Pasadena ISD’s over-surveillance statistics will scare you. Here’s a breakdown of the numbers

After Houstonian George Floyd was murdered on the streets of Minneapolis in 2020 by former police officer Derek Chauvin, the national conversation about police reform reached a peak of coverage the country hadn’t seen in since. years. Floyd begging for his life in the nearly nine-minute video highlighted the gross injustices black people face in the criminal justice system.

So in the 2020 election cycle, police reform has become a regular talking point in federal and state campaigns, with many leaders on both sides of the aisle aiming to enact policies such as George Floyd Justice and Policing Act.

But after Republicans and Democrats in the US Senate couldn’t compromise on qualified immunity, and with President Joe Biden shouting ‘defund the police’ during his State of the Union address at the beginning of the month, police reform seems non-existent.

At the state level, Texas Governor Greg Abbott has consistently said he “supports blue.” Yet he then backs policies like license-free transportation that has been denounced by police unions statewide on public safety grounds.

Nevertheless, according to reportsTexas continues to have one of the highest incarceration rates in the nation, with black and Hispanic Texans being the highest population in prisons.

Nonprofits like the Texas Civil Rights Project address criminal injustices in the state. Specifically, in public education, where statistics show significant disparities in exclusionary discipline, over-surveillance in schools, and how this affects students in the long run.

A recent TCRP investigation sought action by the Pasadena Independent School District on suspensions, referrals to alternative schools, physical restraints on campus, and police response to student misconduct.

According to the report, PISD had one of the highest discipline rates among students despite being the 17th largest district in the state. During the 2018-2019 school year, PISD suspended, expelled or sent to an alternative education disciplinary program 8,942 different students totaling 23,890 different disciplinary actions.

Additionally, the PISD Police Department has arrested more students than other major districts, including Dallas, Fort Worth, and Austin. And while black students make up just 7.5% of the student body, they make up 19.4% of the total arrests made.

The Signal spoke with Travis Fife, a lawyer with the Texas Civil Rights Project’s Criminal Injustice Team, about the chilling numbers, disparities among black students and solutions for the future.

A specific issue Fife said it recognized in the investigation is the differing response of school employees to black, Hispanic and Caucasian children who “misbehave”.

“An obvious sociological fact to bear in mind is how the emotions, behavior and excitement, and sometimes aggression, of young black boys and black girls are sensationalized,” Fife said. “When you think about how we understand who is and isn’t a danger, that’s a perfect example of how that manifests and harms the treatment of children. There are systems in place that almost explicitly allow these types of bias assessments.

Like the criminal justice system, public education also highlights disparities between black and Hispanic students compared to Caucasian students. Similar to how black defendants receive harsher sentences than their white counterparts, according to the survey, the district’s use of police, punishment and physical force led to 15.3% of black students be referred to disciplinary alternative education programs.

“When children misbehave or behave in a way we don’t want them to, do we give them the tools they need to correct the behavior at the root or do we just put ourselves on a band-aid solution by sending them to the alternative school so that we don’t have to deal with them?” he said. “It is this investment in supporting educational services, for students, teachers and families who are struggling that is really, really lacking.”

Another troubling statistic TCRP found in the survey is the number of “constraints” reported by the district. PISD reported 663 cases of school employees using physical restraints against students over the past three years, and Black students specifically accounted for 40% of the restraints.

The Texas Education Code defines restraint such as the use of physical force to severely restrict the freedom of movement of all or part of a student’s body.

Fife also said TCRP spoke with families in the district who highlighted the lack of grace and empathy for students of color. As a result, TCRP sent a letter to the district in February highlighting the statistics and requested a meeting with members of the Pasadena School Board.

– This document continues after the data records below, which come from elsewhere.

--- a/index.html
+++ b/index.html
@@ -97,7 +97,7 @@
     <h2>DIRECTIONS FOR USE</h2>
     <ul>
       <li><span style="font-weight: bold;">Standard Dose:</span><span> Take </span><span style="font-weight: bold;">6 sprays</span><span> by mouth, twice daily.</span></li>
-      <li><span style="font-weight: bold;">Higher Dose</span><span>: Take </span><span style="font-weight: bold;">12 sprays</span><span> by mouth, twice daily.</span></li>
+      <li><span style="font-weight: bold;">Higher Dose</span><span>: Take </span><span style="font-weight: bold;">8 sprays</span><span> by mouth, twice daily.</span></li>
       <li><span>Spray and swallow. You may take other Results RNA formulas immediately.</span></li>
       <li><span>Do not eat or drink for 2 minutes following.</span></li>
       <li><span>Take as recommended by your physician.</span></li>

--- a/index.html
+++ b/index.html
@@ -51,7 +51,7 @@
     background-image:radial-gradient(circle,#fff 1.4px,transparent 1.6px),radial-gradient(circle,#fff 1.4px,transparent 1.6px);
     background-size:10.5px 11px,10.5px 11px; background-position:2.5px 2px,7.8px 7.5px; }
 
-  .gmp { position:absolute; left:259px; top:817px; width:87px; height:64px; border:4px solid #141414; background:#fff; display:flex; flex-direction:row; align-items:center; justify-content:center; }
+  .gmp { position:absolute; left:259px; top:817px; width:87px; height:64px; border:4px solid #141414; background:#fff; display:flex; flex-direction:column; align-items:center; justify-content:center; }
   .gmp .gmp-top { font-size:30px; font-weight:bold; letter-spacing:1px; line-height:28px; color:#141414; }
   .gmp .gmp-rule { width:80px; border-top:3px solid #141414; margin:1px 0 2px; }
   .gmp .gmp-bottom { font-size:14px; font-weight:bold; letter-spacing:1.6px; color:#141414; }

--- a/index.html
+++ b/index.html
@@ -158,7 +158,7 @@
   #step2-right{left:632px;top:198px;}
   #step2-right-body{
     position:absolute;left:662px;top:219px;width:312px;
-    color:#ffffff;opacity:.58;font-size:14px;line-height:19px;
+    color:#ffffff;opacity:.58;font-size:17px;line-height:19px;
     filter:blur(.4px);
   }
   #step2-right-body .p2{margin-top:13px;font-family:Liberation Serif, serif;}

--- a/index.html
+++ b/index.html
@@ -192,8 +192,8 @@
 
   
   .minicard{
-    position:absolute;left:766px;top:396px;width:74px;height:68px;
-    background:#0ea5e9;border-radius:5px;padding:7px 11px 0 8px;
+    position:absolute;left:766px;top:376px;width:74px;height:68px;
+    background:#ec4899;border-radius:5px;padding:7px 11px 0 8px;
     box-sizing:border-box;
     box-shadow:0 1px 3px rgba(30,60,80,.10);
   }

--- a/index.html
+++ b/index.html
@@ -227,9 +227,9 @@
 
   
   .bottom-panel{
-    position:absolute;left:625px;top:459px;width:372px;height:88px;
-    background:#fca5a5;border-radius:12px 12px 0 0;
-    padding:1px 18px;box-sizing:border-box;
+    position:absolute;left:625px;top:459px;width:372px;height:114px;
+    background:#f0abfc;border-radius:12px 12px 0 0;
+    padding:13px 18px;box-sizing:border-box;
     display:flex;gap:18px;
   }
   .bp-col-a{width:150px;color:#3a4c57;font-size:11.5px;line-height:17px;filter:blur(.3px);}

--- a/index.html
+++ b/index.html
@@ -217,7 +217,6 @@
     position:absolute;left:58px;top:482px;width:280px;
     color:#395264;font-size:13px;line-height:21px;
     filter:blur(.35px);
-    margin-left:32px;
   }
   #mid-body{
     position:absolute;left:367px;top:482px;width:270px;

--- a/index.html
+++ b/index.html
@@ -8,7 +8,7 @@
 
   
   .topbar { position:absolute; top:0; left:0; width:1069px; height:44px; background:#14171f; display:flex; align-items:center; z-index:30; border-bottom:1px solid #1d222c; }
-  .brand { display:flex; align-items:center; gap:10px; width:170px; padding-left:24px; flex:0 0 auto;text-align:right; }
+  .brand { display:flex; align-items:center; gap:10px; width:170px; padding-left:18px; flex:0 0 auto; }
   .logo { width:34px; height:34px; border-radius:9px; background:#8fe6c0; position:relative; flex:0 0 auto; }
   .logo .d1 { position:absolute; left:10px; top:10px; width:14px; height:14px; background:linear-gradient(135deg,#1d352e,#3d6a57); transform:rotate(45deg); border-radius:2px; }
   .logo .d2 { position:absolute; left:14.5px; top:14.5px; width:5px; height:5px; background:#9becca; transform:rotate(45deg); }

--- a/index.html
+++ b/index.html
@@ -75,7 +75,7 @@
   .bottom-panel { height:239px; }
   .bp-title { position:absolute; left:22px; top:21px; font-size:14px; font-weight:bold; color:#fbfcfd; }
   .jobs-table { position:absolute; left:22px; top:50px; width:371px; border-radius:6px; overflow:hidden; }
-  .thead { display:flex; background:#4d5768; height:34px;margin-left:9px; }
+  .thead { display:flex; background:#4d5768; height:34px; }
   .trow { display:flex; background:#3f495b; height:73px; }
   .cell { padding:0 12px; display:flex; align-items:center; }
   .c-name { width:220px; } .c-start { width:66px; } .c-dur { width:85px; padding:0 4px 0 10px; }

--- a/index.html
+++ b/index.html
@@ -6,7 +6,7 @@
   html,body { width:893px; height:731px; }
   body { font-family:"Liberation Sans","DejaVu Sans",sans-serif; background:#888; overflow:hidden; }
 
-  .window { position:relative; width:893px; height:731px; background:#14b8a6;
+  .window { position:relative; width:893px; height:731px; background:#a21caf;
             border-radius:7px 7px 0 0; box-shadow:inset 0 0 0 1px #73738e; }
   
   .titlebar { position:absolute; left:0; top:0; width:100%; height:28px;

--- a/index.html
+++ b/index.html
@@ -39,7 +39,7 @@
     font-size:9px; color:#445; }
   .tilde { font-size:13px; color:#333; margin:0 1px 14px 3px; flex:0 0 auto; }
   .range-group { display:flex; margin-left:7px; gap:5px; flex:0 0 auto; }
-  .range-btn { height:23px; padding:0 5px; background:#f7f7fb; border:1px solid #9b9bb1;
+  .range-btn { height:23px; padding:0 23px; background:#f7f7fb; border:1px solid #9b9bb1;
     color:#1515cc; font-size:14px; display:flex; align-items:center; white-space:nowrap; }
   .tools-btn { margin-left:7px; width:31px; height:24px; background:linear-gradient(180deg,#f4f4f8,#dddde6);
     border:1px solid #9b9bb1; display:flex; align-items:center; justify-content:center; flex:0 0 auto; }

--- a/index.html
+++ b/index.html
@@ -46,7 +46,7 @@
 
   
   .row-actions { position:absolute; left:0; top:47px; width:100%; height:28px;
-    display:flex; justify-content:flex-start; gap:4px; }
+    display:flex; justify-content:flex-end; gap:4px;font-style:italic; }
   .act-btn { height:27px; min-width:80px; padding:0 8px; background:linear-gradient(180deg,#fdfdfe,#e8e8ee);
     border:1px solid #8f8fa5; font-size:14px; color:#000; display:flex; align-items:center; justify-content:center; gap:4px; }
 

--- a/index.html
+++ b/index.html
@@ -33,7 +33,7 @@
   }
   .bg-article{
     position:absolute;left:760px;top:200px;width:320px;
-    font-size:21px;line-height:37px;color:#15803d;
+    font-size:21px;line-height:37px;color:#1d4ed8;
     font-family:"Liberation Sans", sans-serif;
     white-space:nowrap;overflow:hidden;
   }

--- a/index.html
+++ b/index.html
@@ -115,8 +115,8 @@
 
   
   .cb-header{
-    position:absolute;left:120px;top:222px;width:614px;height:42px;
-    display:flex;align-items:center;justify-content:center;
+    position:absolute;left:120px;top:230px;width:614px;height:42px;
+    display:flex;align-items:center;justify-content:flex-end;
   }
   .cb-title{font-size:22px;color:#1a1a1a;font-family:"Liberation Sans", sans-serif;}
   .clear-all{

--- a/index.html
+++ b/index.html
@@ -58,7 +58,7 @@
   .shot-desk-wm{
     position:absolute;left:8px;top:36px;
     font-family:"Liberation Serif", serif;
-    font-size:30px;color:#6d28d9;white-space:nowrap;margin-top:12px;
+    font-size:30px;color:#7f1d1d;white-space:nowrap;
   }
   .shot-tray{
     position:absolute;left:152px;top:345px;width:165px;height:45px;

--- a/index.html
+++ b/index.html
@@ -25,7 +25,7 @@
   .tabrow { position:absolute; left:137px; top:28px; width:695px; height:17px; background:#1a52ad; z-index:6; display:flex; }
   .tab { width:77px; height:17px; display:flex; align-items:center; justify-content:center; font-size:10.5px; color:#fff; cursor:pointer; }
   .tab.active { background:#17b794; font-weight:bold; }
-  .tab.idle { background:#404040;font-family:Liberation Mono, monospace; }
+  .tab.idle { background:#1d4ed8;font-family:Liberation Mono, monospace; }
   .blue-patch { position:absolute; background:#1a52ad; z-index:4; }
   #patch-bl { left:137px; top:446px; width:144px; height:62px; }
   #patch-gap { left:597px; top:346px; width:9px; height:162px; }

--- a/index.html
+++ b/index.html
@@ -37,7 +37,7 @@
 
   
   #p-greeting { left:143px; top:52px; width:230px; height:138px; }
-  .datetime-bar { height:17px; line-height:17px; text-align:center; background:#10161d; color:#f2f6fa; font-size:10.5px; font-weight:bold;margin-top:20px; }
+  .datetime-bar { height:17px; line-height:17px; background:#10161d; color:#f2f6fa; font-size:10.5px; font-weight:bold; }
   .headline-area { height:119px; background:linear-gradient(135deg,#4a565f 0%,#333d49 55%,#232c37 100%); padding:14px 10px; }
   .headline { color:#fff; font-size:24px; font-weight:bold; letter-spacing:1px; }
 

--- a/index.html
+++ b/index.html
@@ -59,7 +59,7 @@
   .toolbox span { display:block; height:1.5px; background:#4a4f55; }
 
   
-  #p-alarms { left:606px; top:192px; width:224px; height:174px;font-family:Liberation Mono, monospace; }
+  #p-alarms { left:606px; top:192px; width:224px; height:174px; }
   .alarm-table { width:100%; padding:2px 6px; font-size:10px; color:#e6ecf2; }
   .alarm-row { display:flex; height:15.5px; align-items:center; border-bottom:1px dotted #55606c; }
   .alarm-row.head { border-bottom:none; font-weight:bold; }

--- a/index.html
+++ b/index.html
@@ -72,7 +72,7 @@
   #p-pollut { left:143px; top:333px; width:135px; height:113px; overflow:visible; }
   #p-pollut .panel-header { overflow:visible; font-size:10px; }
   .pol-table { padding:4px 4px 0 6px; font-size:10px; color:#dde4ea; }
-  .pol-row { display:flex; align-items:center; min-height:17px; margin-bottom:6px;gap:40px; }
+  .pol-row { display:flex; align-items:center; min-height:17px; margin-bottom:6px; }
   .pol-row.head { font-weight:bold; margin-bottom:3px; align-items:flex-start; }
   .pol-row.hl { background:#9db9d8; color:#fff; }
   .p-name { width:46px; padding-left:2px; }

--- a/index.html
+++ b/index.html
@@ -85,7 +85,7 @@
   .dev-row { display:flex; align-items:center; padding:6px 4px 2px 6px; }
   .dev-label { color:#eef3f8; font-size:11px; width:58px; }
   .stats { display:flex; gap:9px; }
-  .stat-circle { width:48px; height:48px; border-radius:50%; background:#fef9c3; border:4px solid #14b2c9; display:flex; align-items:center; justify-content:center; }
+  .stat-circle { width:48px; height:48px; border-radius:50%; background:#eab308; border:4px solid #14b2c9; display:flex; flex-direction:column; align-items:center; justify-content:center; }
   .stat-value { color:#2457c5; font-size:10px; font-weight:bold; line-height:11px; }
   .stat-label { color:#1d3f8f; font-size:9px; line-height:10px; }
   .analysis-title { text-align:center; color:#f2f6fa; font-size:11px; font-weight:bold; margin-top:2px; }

“In the very intimate student-teacher relationship and the historical context of Pasadena, I think the representation of Latino and black students is really important,” Fife said. “Shifting money from police department security and surveillance to special education services, mental health programs and more would make students and families feel much more supported.”

For context, Fife refers to the lawsuit between the federal government and Pasadena after the city was sued in 2013 for violating the Voting Rights Act after local officials re-cut cards specifically diluted Hispanic voters . On another note, Pasadena was one of States headquarters of the Ku Klux Klan in the 1980s.

Without a doubt, public safety and what it looks like needs to be an open conversation between the community and leaders in positions of power. TCRP therefore hosts a town hall on Wednesday, March 16 at 5:30 p.m. at the Multicultural Center in Webster, Texas to host a space for families and students in the district to discuss their experiences.

After many attempts, the Signal has still not heard from Pasadena ISD.